─── RECORDS
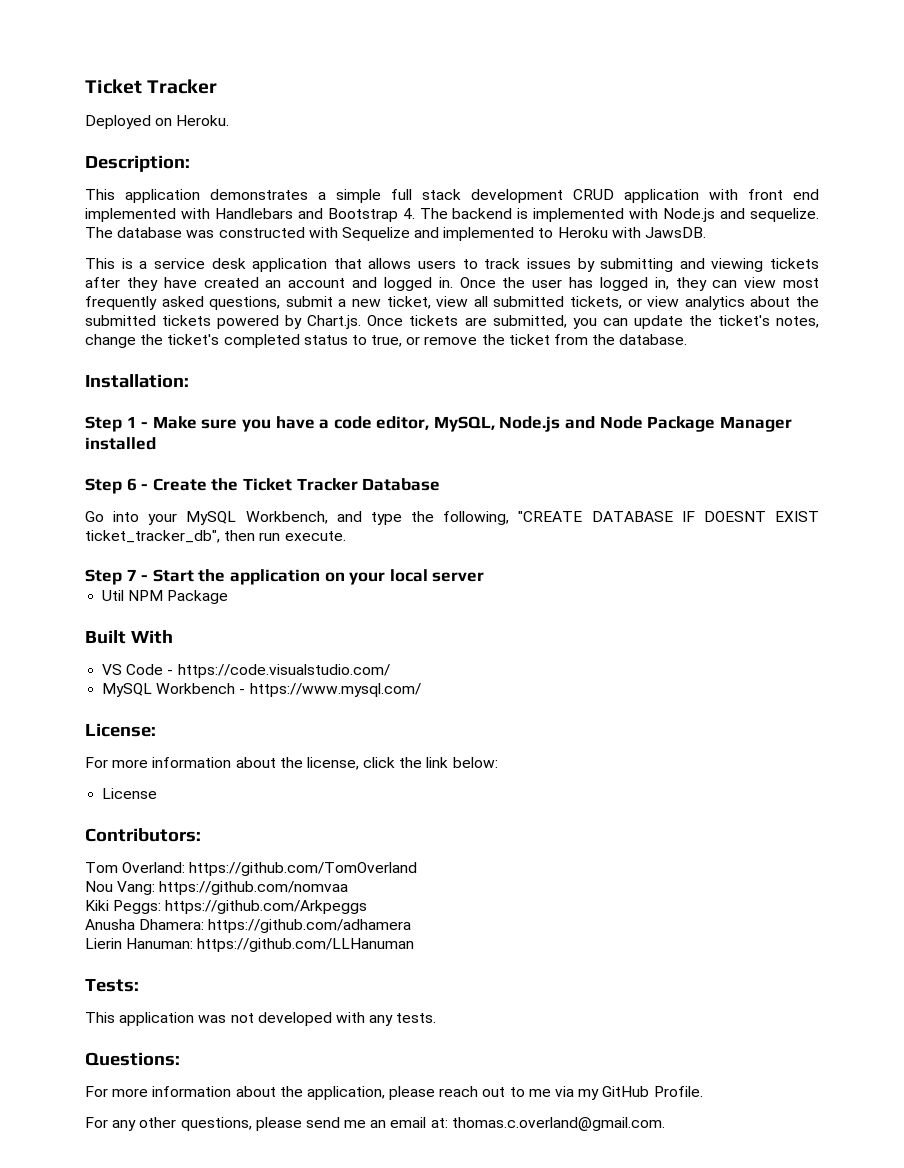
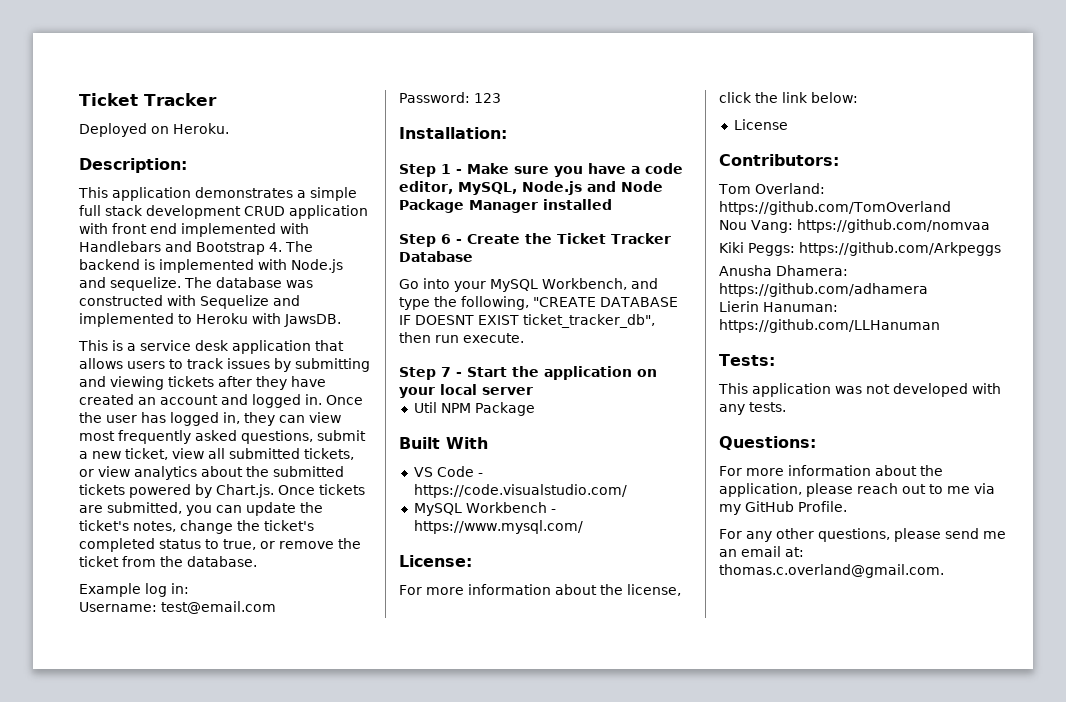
+ Example log in:
+ Username: test@email.com
+ Password: 123

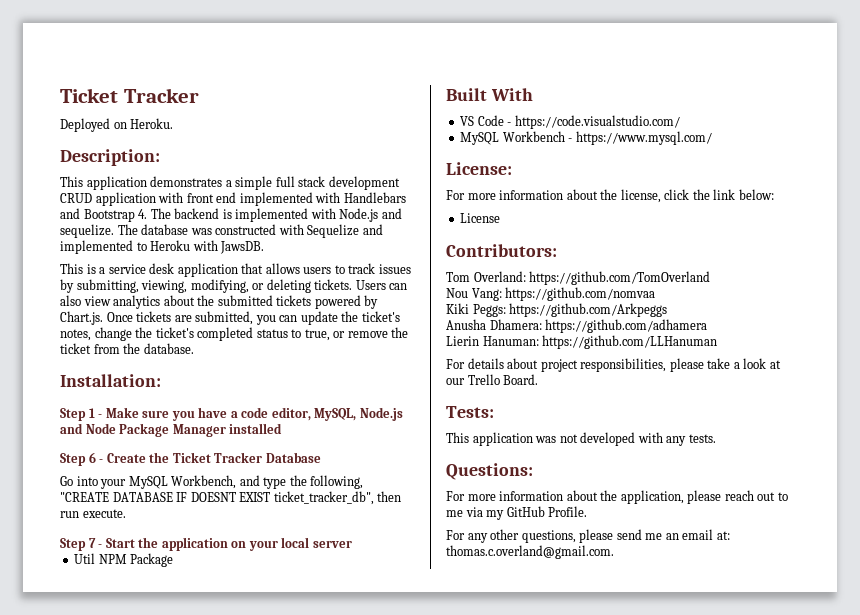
- This is a service desk application that allows users to track issues by submitting and viewing tickets after they have created an account and logged in. Once the user has logged in, they can view most frequently asked questions, submit a new ticket, view all submitted tickets, or view analytics about the submitted tickets powered by Chart.js. Once tickets are submitted, you can update the ticket's notes, change the ticket's completed status to true, or remove the ticket from the database.
+ This is a service desk application that allows users to track issues by submitting, viewing, modifying, or deleting tickets. Users can also view analytics about the submitted tickets powered by Chart.js. Once tickets are submitted, you can update the ticket's notes, change the ticket's completed status to true, or remove the ticket from the database.
- Example log in:
- Username: test@email.com
- Password: 123
+ For details about project responsibilities, please take a look at our Trello Board.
──────
▶ [TASK OBJECTIVE] Retype each of the entries above exactly as it appears, with no pictures.

▶ [WRITTEN ANSWER]
+ Example log in:
+ Username: test@email.com
+ Password: 123

- This is a service desk application that allows users to track issues by submitting and viewing tickets after they have created an account and logged in. Once the user has logged in, they can view most frequently asked questions, submit a new ticket, view all submitted tickets, or view analytics about the submitted tickets powered by Chart.js. Once tickets are submitted, you can update the ticket's notes, change the ticket's completed status to true, or remove the ticket from the database.
+ This is a service desk application that allows users to track issues by submitting, viewing, modifying, or deleting tickets. Users can also view analytics about the submitted tickets powered by Chart.js. Once tickets are submitted, you can update the ticket's notes, change the ticket's completed status to true, or remove the ticket from the database.
- Example log in:
- Username: test@email.com
- Password: 123
+ For details about project responsibilities, please take a look at our Trello Board.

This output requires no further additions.